Supplied information:
....

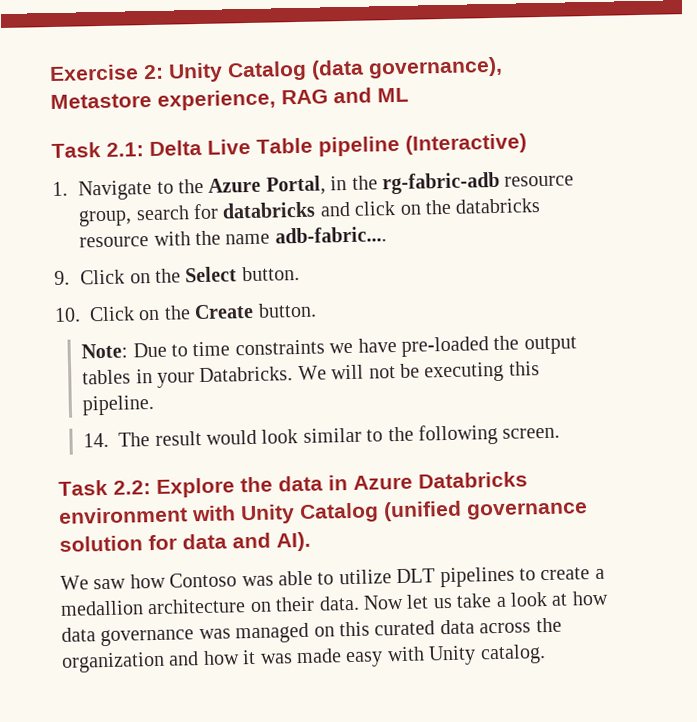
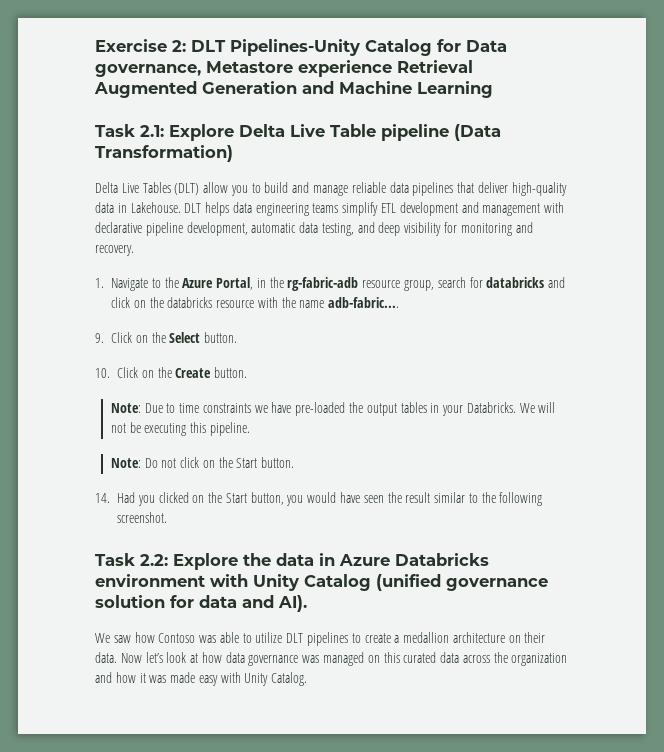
- Exercise 2: Unity Catalog (data governance), Metastore experience, RAG and ML
+ Exercise 2: DLT Pipelines-Unity Catalog for Data governance, Metastore experience Retrieval Augmented Generation and Machine Learning
- Task 2.1: Delta Live Table pipeline (Interactive)
+ Task 2.1: Explore Delta Live Table pipeline (Data Transformation)
+ Delta Live Tables (DLT) allow you to build and manage reliable data pipelines that deliver high-quality data in Lakehouse. DLT helps data engineering teams simplify ETL development and management with declarative pipeline development, automatic data testing, and deep visibility for monitoring and recovery.
- 14. The result would look similar to the following screen.
+ Note: Do not click on the Start button.
+ 14. Had you clicked on the Start button, you would have seen the result similar to the following screenshot.
- Now let us take a look at how data governance was managed on this curated data across the organization and how it was made easy with Unity catalog.
+ Now let’s look at how data governance was managed on this curated data across the organization and how it was made easy with Unity Catalog.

....

Find and show each line of the listing with the word "curated".

- Now let us take a look at how data governance was managed on this curated data across the organization and how it was made easy with Unity catalog.
+ Now let’s look at how data governance was managed on this curated data across the organization and how it was made easy with Unity Catalog.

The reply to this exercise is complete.